■ **Your task**
Keep every line of the data below that has the string "user" and present those lines.

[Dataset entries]
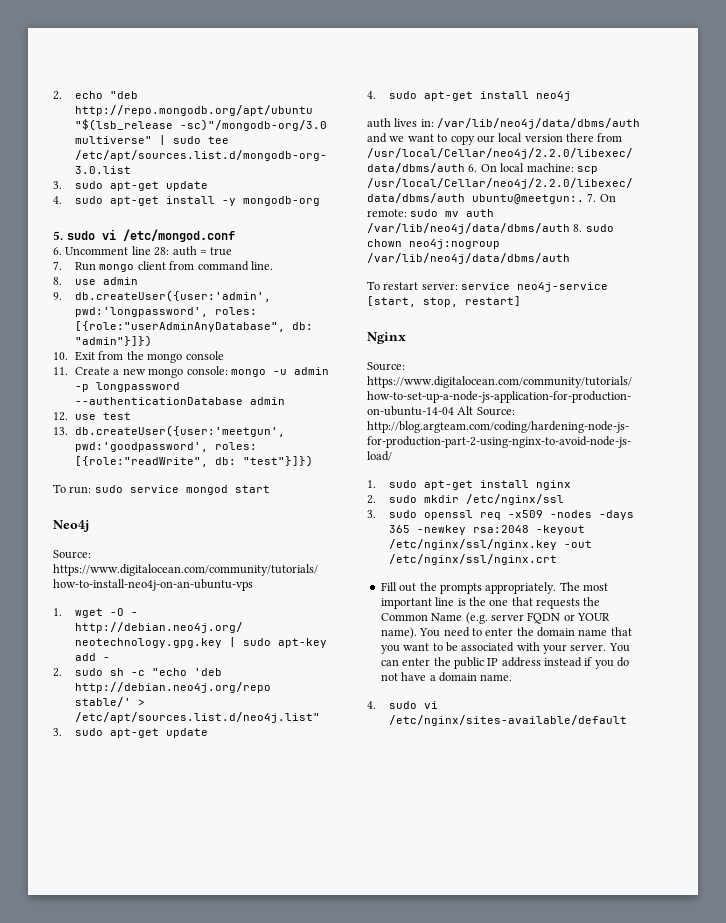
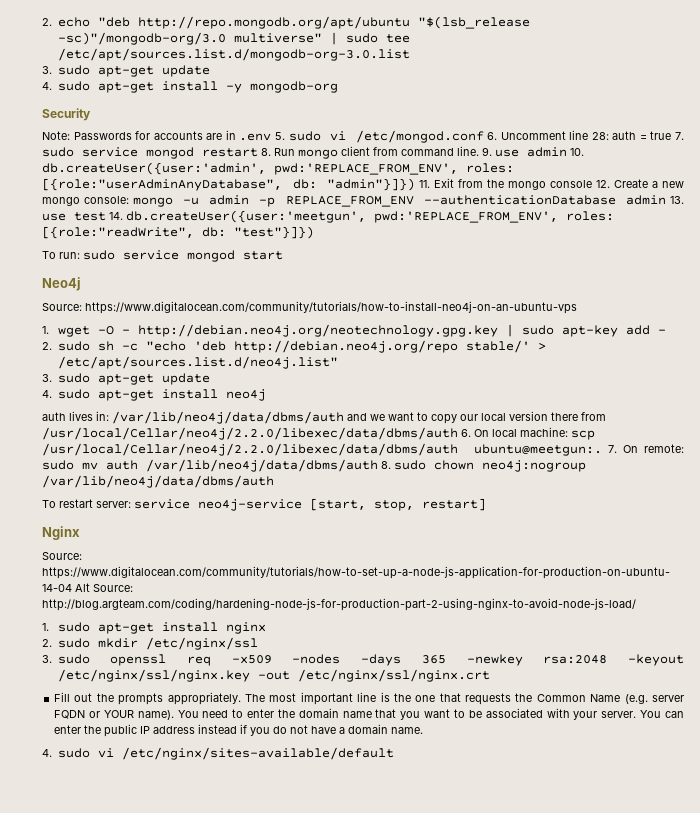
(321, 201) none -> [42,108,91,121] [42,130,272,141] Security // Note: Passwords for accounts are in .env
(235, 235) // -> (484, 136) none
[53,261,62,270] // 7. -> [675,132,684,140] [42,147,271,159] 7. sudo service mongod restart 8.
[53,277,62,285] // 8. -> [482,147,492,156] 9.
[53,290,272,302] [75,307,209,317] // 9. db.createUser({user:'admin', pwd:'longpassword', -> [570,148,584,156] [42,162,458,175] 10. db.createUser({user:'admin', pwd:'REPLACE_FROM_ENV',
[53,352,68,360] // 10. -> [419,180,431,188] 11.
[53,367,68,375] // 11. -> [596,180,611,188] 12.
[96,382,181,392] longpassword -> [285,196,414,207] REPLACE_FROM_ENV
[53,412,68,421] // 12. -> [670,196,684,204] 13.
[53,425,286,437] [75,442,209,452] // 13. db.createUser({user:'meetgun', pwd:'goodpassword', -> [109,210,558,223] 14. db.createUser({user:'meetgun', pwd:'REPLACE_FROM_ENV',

■ **Your response**
[53,290,272,302] [75,307,209,317] // 9. db.createUser({user:'admin', pwd:'longpassword', -> [570,148,584,156] [42,162,458,175] 10. db.createUser({user:'admin', pwd:'REPLACE_FROM_ENV',
[53,425,286,437] [75,442,209,452] // 13. db.createUser({user:'meetgun', pwd:'goodpassword', -> [109,210,558,223] 14. db.createUser({user:'meetgun', pwd:'REPLACE_FROM_ENV',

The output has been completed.